## Assignment
Please output exactly the lines from the one that holds "- 3. Work on" through the final line of the data, and nothing else; leave out any pictures.

—————

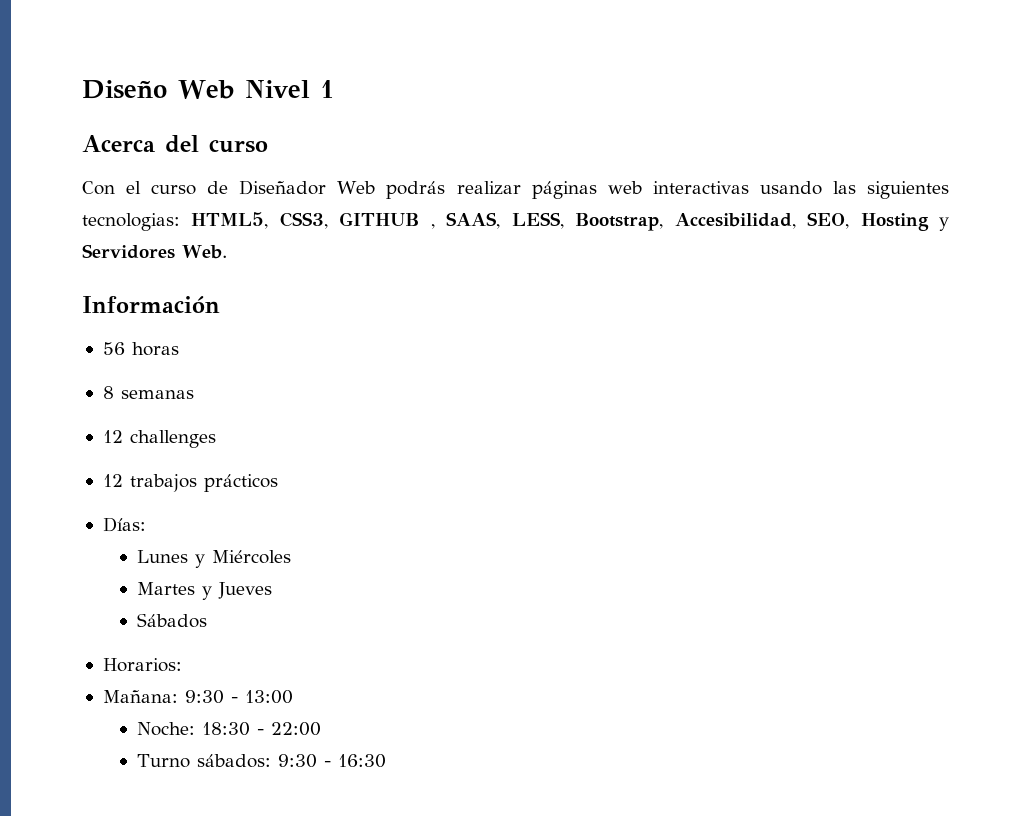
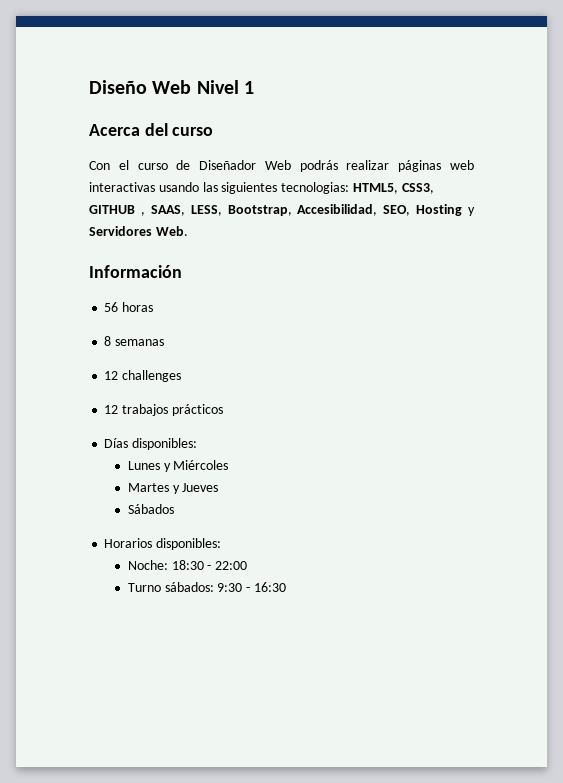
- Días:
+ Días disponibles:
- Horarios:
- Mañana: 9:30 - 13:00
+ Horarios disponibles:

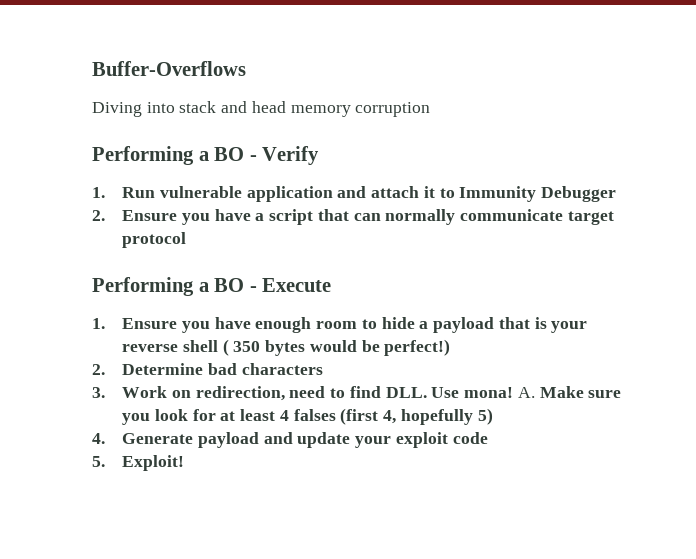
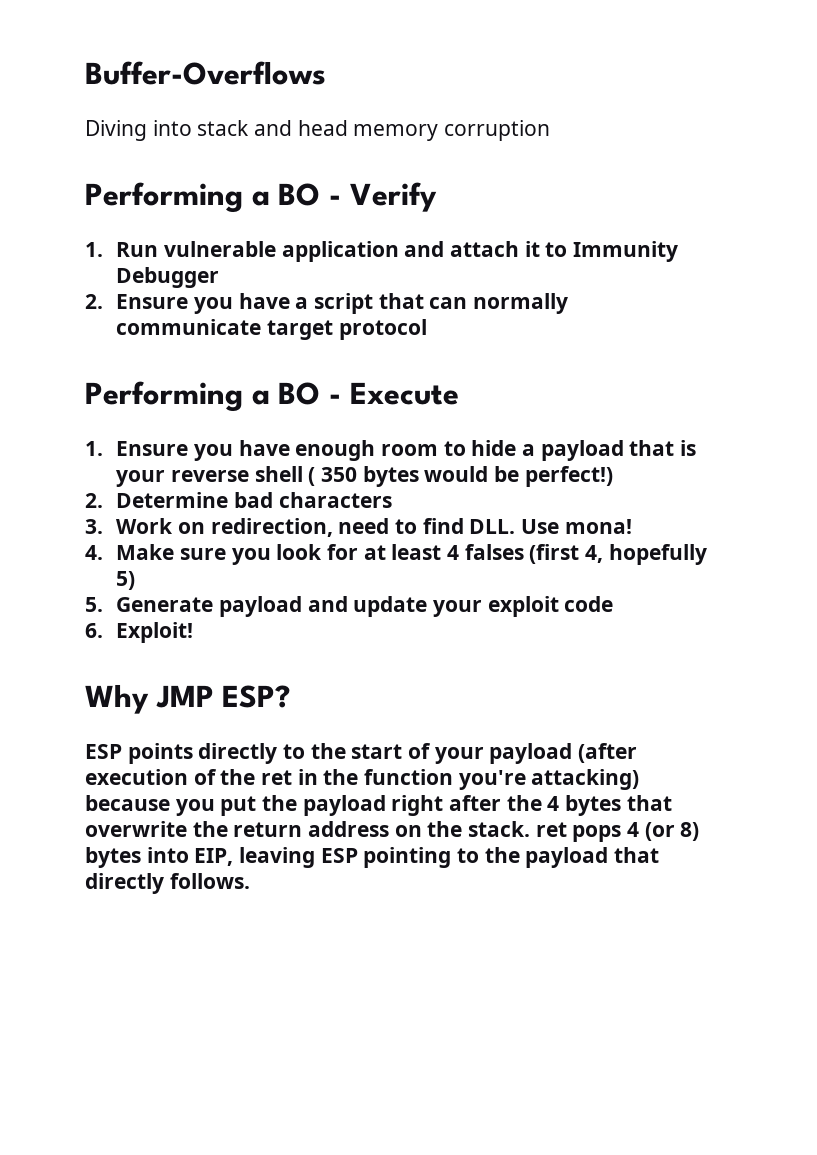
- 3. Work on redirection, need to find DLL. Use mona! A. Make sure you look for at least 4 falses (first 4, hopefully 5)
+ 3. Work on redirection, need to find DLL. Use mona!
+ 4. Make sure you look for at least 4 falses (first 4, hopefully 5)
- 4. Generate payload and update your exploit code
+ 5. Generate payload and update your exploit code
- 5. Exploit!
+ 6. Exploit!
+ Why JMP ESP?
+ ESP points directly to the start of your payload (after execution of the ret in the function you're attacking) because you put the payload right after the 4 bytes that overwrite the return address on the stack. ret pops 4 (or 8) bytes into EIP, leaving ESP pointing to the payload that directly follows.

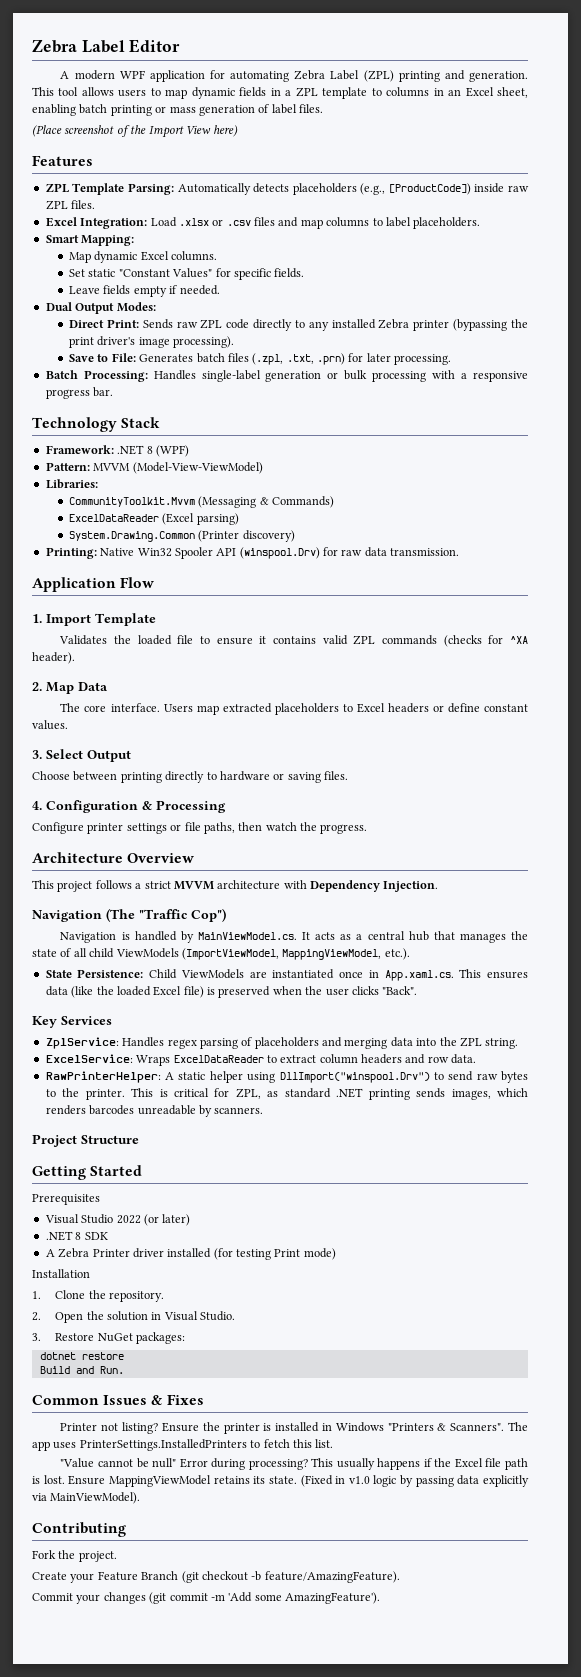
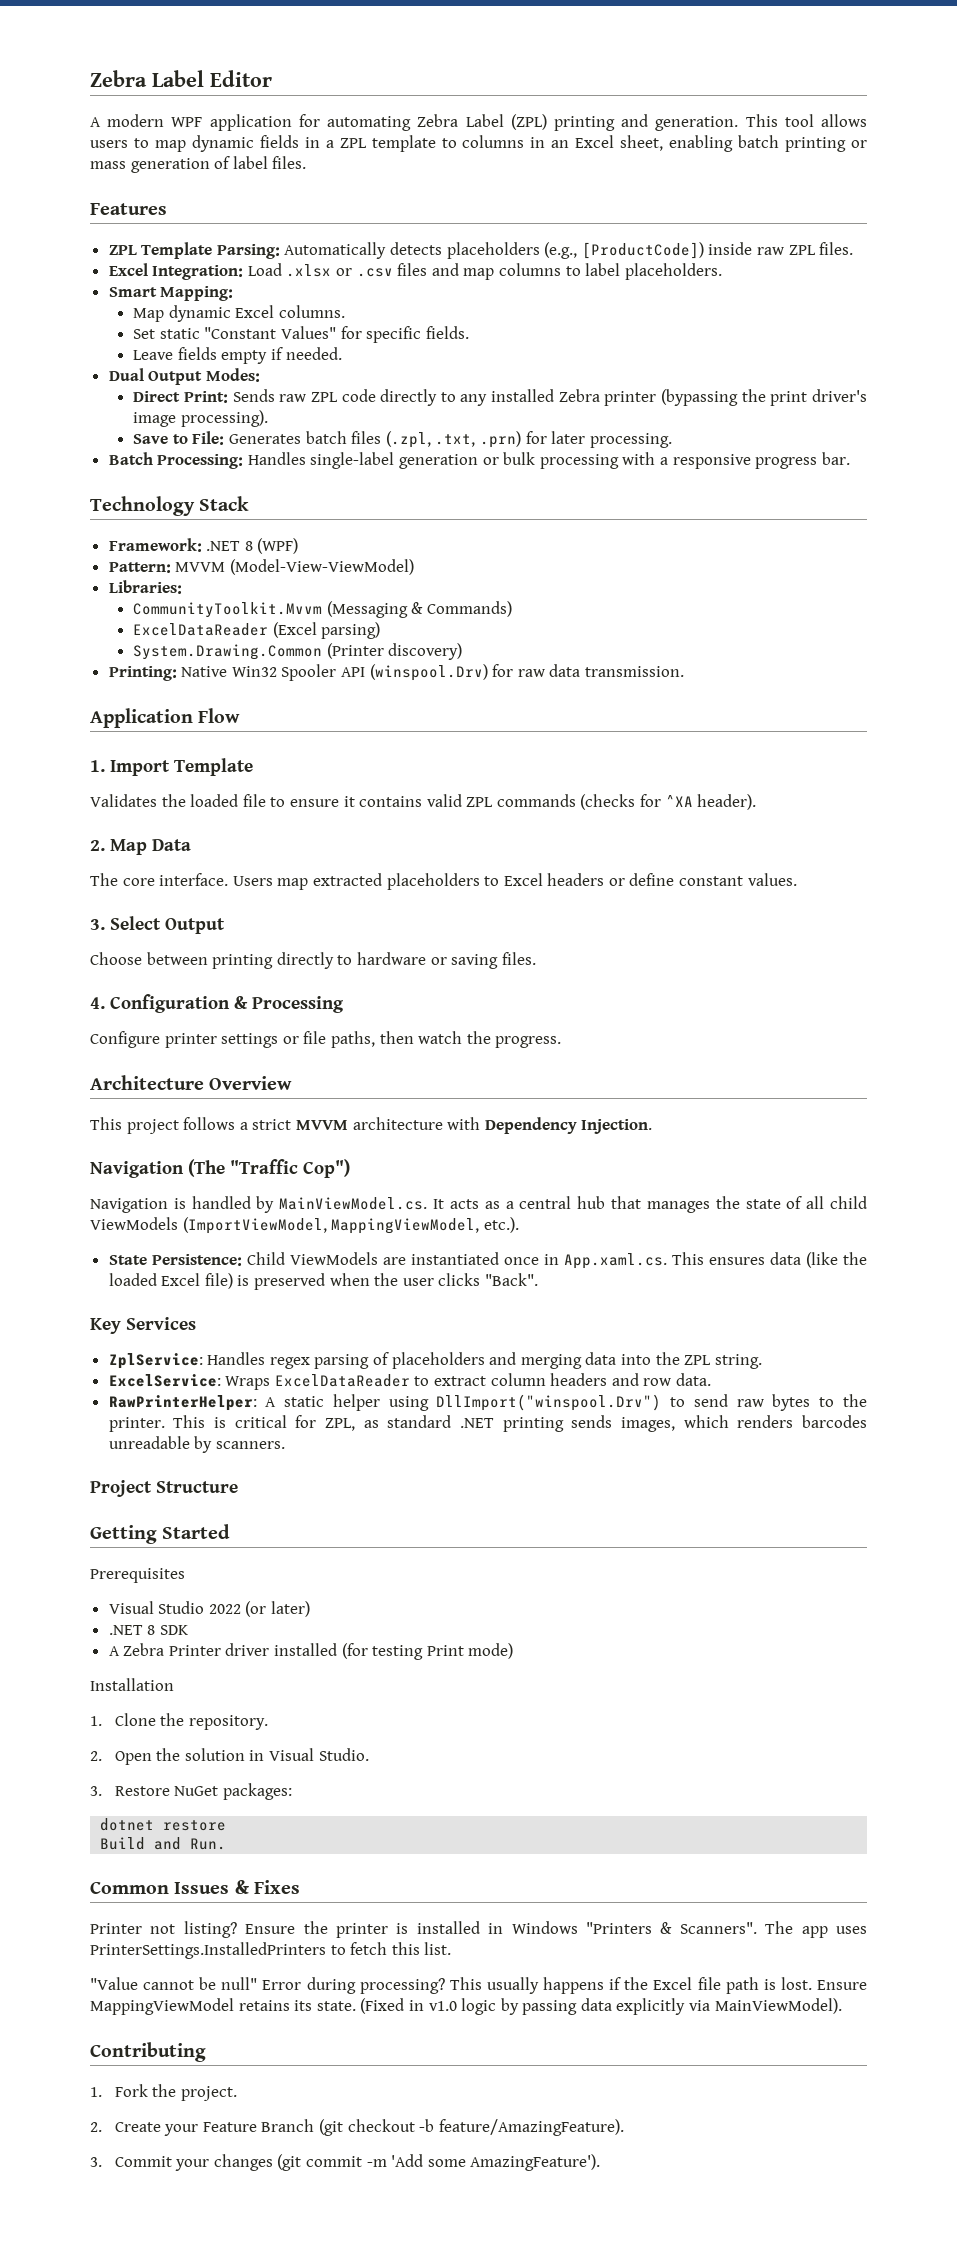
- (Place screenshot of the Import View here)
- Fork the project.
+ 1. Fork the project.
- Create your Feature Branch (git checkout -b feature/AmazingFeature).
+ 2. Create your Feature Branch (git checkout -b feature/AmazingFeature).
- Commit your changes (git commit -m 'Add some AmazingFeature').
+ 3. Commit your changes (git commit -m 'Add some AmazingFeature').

—————

## Response to this task
- 3. Work on redirection, need to find DLL. Use mona! A. Make sure you look for at least 4 falses (first 4, hopefully 5)
+ 3. Work on redirection, need to find DLL. Use mona!
+ 4. Make sure you look for at least 4 falses (first 4, hopefully 5)
- 4. Generate payload and update your exploit code
+ 5. Generate payload and update your exploit code
- 5. Exploit!
+ 6. Exploit!
+ Why JMP ESP?
+ ESP points directly to the start of your payload (after execution of the ret in the function you're attacking) because you put the payload right after the 4 bytes that overwrite the return address on the stack. ret pops 4 (or 8) bytes into EIP, leaving ESP pointing to the payload that directly follows.

- (Place screenshot of the Import View here)
- Fork the project.
+ 1. Fork the project.
- Create your Feature Branch (git checkout -b feature/AmazingFeature).
+ 2. Create your Feature Branch (git checkout -b feature/AmazingFeature).
- Commit your changes (git commit -m 'Add some AmazingFeature').
+ 3. Commit your changes (git commit -m 'Add some AmazingFeature').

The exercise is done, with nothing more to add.